Data 26 Roche markers, 136 Leuven efficacy markers and 22 Leuven safety markers passed the quality checks and underwent homogeneity analysis. Table 1 shows the number of subjects that will be included in the meta-analysis. It is indicated that 3 subjects in the ITT population were not in the SP population and 3 subjects had missing values for the weekly randomized dose (RNDWD).
Table 1: Sets and sizes of subjects for the analysis Clinical characteristics of the population of genetic patients Table 2 tabulates the demographic and variable characteristics according to a clinical trial and globally for subjects in PGx-TTT-BEV-All ethnicities. The distributions of the variables are illustrated graphically in Figure 1-4.
Table 2: Summary of demographic and variable data Clinical data were available for 1,348 subjects from 5 trials, with an approximately equal number in the treatment and placebo groups. In contrast to the other trials, no males participated in BO 17708 (AVADO), which was an advanced breast cancer trial. The age distributions and target proportions were generally homogeneous, except for a slightly lower proportion of white subjects in the larger trial, NO 16966. OS and PFS length medians varied widely, as did censorship rates . As expected, censorship for OS was much higher than for PFS, and in statistical terms, the effect was reduce the power to detect the association to OS compared to the PFS. The BOR rates were 49% in the subjects treated with BEV and 46% in the subjects treated with PBO. Hypertension rates were 18% in subjects treated with BEV and 7% in subjects treated with PBO.
For the PFS, 592 events occurred, and for OS, 438 events occurred, of 629 white subjects treated with BEV in the PGx-ITT group. For hypertension there were 113 events of a total of 628 white subjects treated with BEV in the PGx-SP group. Table 3 shows the number of white subjects that will be incorporated in the meta-analysis.
Table 3: Subject counts for the pharmacokinetic meta-analysis of white subjects ITT: population by intention to treat SP: security population Efficacy results Progression free survival Analysis in the subgroup of patients treated with bevacizumab The strongest association of VEGF-A with PFS was for rs699946 (SEQ ID n ° (p = 0.005), although the result was not significant after adjustment for multiple trials. provided a consistent upstream signal with the label rs699947, according to Schneider et al, J. Clin. Oncol. 26: 4672, 2008. A scatter diagram of the association throughout the entire gene is provided in Figure 5.
With respect to AA carriers, the HR for the carriers of rs699946 (SEQ ID No. 1) AG was 1.26 (95% CI 1.07-1.48, p = 0.005). This means that each additional G allele was associated with a 27% increase in the risk of progression or death. No effect was observed in subjects treated with placebo, suggesting that rs699946 (SEQ ID No. 1) could be a predictive marker of favorable treatment outcome with bevacizumab.
As shown in Figure 6, consistent effects were observed for rs699946 (SEQ ID No. 1) in all studies except for AVOREN / BO 17705 (renal cancer), the smallest study under consideration.
In addition, rsl 1133360 (SEQ ID No. 5) was weakly associated (p = 0.02) with the PFS (Figure 13).
With respect to the TT carriers, the HR for the carriers of rsl 1133360 (SEQ ID No. 5) CT was 1.15 (95% CI 1.02-1.30, p = 0.02). This means that each additional C allele was associated with a 15% increase in the risk of progression or death.
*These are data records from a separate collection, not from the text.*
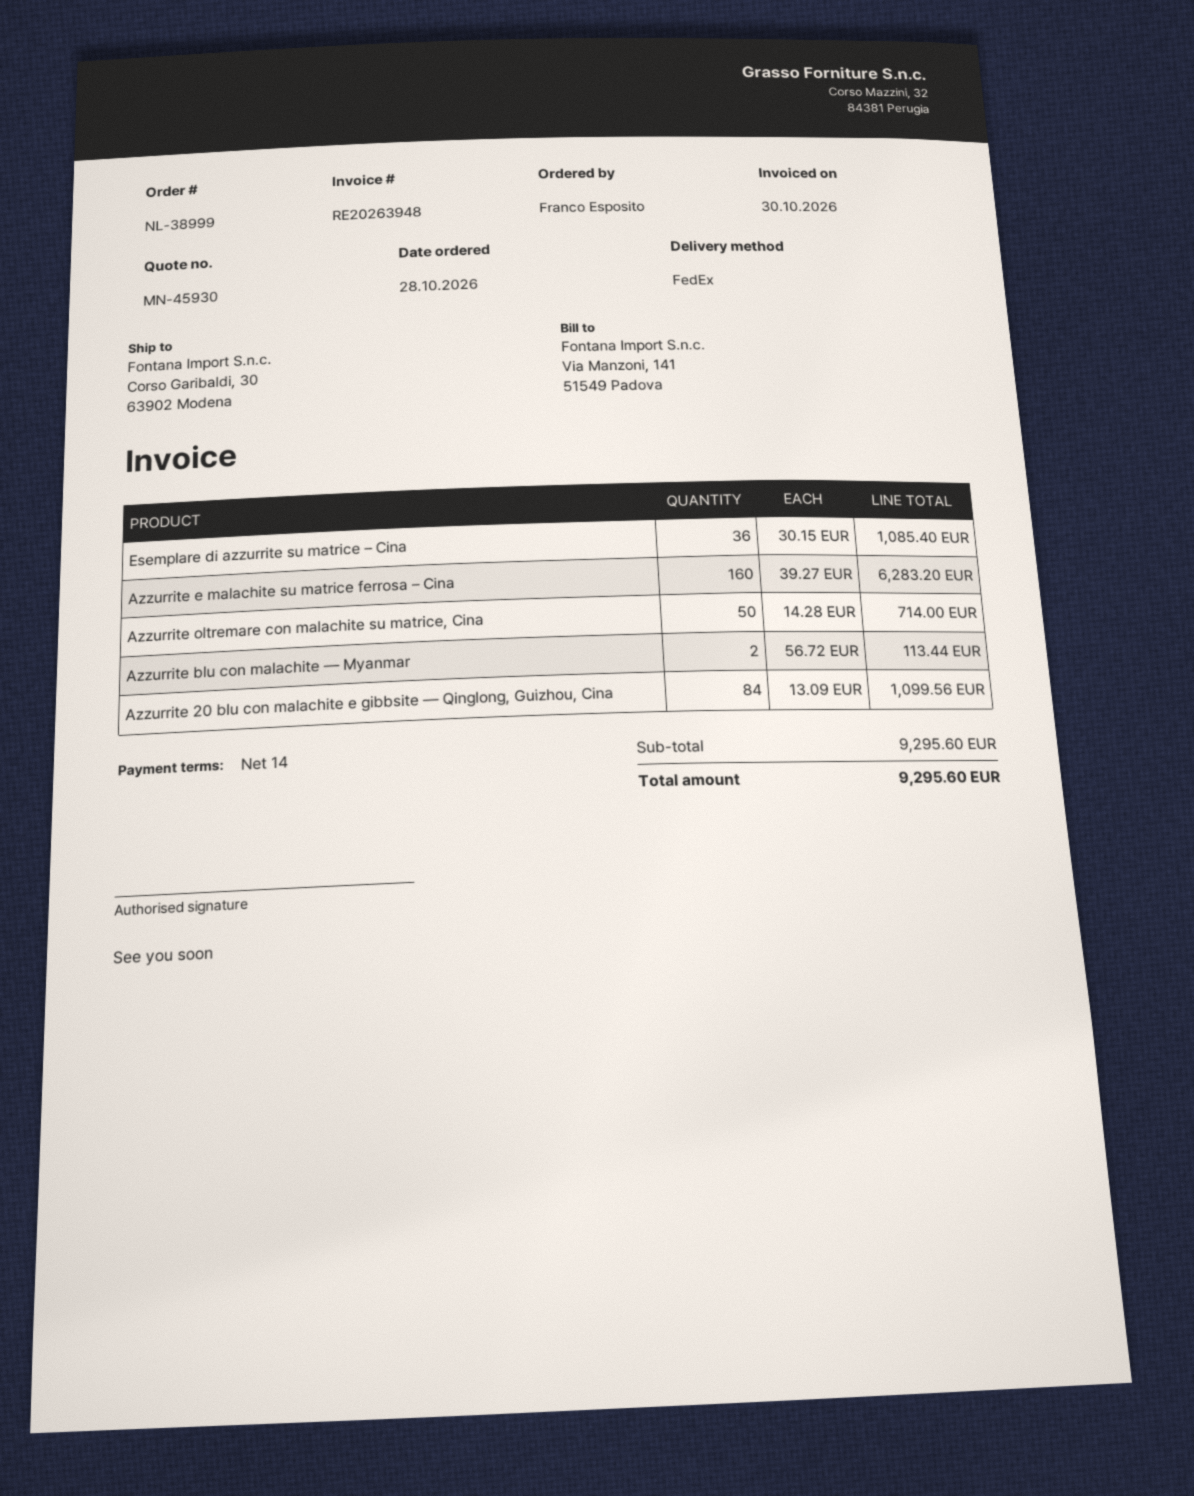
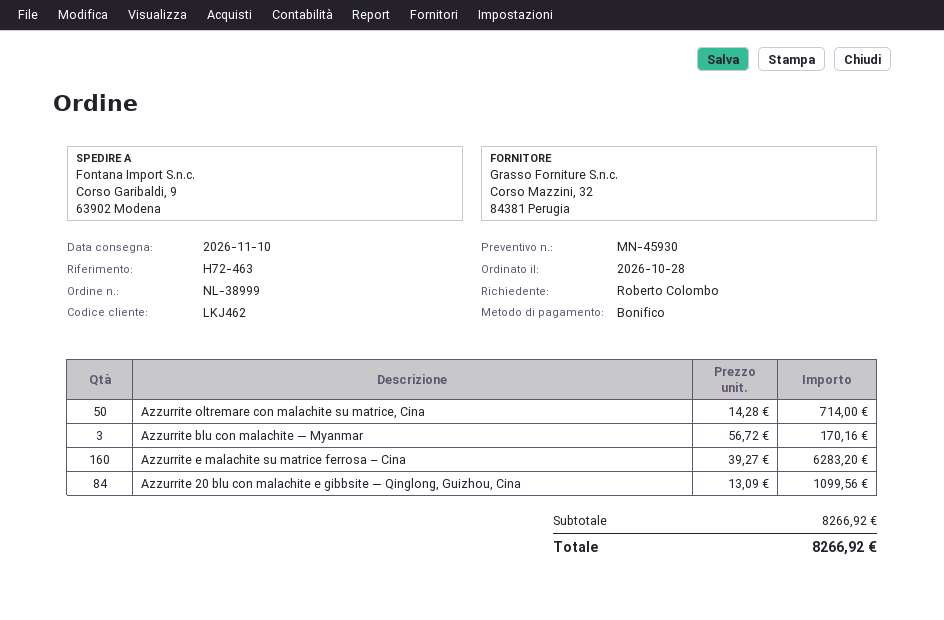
ordered by: Franco Esposito -> Roberto Colombo
ship to: Corso Garibaldi, 30, 63902 Modena -> Corso Garibaldi, 9, 63902 Modena
Esemplare di azzurrite su matrice – Cina: 36 x 30.15 = 1085.40 -> none
Azzurrite blu con malachite — Myanmar: 2 x 56.72 = 113.44 -> 3 x 56.72 = 170.16
subtotal: 9295.60 -> 8266.92
total: 9295.60 -> 8266.92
Global survival analysis Analysis in the subgroup of patients treated with bevacizumab In the analysis of associations for OS, 6/133 markers presented p < 0.05 in the treated white subjects. One of them, rsl2505758 (SEQ ID No. 2) was significant after the Bonferroni adjustment for 158 trials. The marker is an intronic SNP in KDR (receptor with inserted kinase domain, VEGFR2, FLK1) and is found in LD (r = 0.31) with another intronic SNP, rsl 531289 in the gene (source: HapMap compilation 22; Marker is not available in HapMap v3 compilation 2). The marker is not associated in white subjects treated with placebo, therefore it can be said that it presents predictive qualities, but not prognostics. An inspection of the Forest chart (figure 7) shows that the effect is mainly controlled by NO 16966 (colorectal cancer) and BO 17705 (AVOREN, renal cancer). The effect is weak or zero in the other three studies.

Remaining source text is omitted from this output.